Sounds like you need more archive depth.
Replication requires a common snapshot. So, if you destroy all of your common snapshots–such as by rolling back to a snapshot that’s older than your oldest common snapshot–you’ll break the chain, and the only way out is to destroy the target (or rename it) and begin again with a full replication.
To avoid this, maintain a greater archive depth on both sides. If you keep, for example, 30 dailies on both sides–repeat, both sides–you’d have to roll back to some snapshot even older than that before you broke the chain.
So for example, you encounter a problem, and you roll back a week on the source. Your next replication gets based on the snapshot from eight days ago, which is now the most recent common snapshot–so the target itself effectively rolls back to that eight day old snapshot automatically, the next time you replicate in.
If you don’t want that to happen either, you need to make some special arrangements after rolling back on the source, before its next replication to the target.
Alternately, avoid rolling back at all, and use a tool like rsync --inplace against the snapshot you’d like to “roll back” to. It will be slower than a rollback, but it will simply patch the existing files in the existing filesystem with each block that’s different in the snapshot, leaving you with a completely unbroken chain and no missing data on EITHER side.

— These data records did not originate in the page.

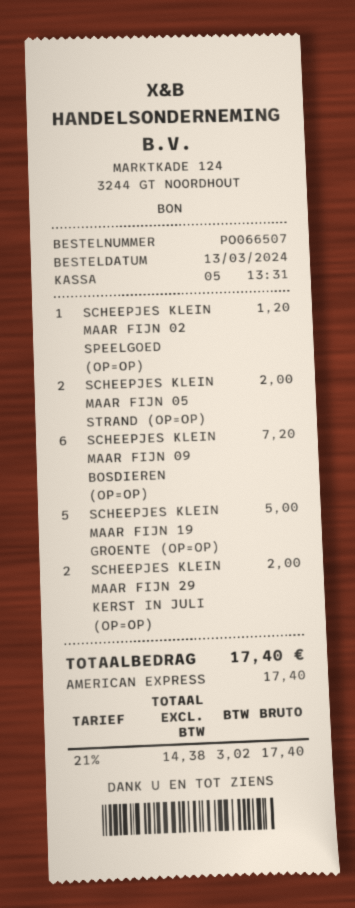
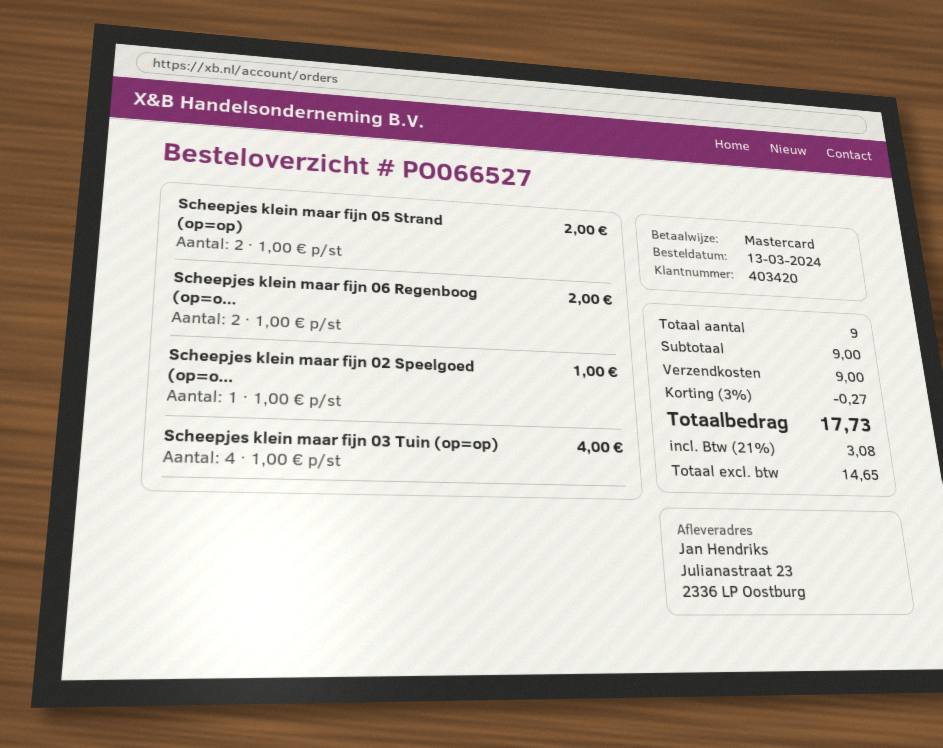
order number: PO066507 -> PO066527
payment method: American Express -> Mastercard
SCHEEPJES KLEIN MAAR FIJN 02 SPEELGOED (OP=OP): 1 for 1.20 -> 1 for 1.00
SCHEEPJES KLEIN MAAR FIJN 09 BOSDIEREN (OP=OP): 6 for 7.20 -> none
SCHEEPJES KLEIN MAAR FIJN 19 GROENTE (OP=OP): 5 for 5.00 -> none
SCHEEPJES KLEIN MAAR FIJN 29 KERST IN JULI (OP=OP): 2 for 2.00 -> none
Scheepjes klein maar fijn 06 Regenboog (op=o...: none -> 2 for 2.00
Scheepjes klein maar fijn 03 Tuin (op=op): none -> 4 for 4.00
discount: none -> 3% = 0.27
shipping: none -> 9.00
net: 14.38 -> 14.65
tax: 21% = 3.02 -> 21% = 3.08
total: 17.40 -> 17.73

zfs rollback -r pool/ds@old
– instantaneous but destructive; all snapshots newer than @old
irrevocably destroyed; replication will destroy those snapshots on target as well (assuming a common snapshot still exists)

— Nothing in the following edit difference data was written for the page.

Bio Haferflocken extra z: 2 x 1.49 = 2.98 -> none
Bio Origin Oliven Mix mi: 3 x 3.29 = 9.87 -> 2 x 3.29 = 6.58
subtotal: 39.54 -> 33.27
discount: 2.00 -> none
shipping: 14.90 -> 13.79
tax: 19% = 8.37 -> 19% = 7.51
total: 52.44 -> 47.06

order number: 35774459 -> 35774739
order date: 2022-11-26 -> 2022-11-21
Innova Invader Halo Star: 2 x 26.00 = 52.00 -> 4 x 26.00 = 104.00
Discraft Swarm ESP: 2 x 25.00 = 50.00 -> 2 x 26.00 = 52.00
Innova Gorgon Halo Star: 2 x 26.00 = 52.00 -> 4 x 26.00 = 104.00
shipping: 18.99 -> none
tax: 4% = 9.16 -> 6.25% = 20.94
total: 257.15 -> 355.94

zfs snapshot pool/ds@before; zfs clone pool/ds@old pool/clonetmp ; rsync -hav --inplace --delete --progress /pool/clonetmp/ /pool/ds/ ; zfs destroy pool/clonetmp
– slower, patches files in place with changed blocks from the referenced snapshot. Does not destroy snapshots on either source OR target.
So for example say you got hit with ransomware: a rollback instantly repairs the damage but permanently destroys the altered data, making it impossible to investigate HOW you got ransomwared unless you shell into your target to salvage that data before the next incoming replication wipes it out.

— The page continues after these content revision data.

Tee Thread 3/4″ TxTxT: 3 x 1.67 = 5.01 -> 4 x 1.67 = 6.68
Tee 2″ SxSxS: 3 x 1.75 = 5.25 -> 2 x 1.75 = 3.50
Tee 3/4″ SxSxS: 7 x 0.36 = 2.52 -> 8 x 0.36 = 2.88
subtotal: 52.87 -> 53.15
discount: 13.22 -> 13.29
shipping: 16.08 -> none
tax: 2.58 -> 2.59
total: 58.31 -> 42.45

But an rsync --inplace with the steps shown above, although potentially much much slower, repairs your data while leaving copies of the ransomwared data intact–both in any automatically taken snapshots while the ransomware was active, AND in the manually created snapshot you took @before… And upon your next replication, @before will be backed up to the target as well as any new snapshots you take afterward.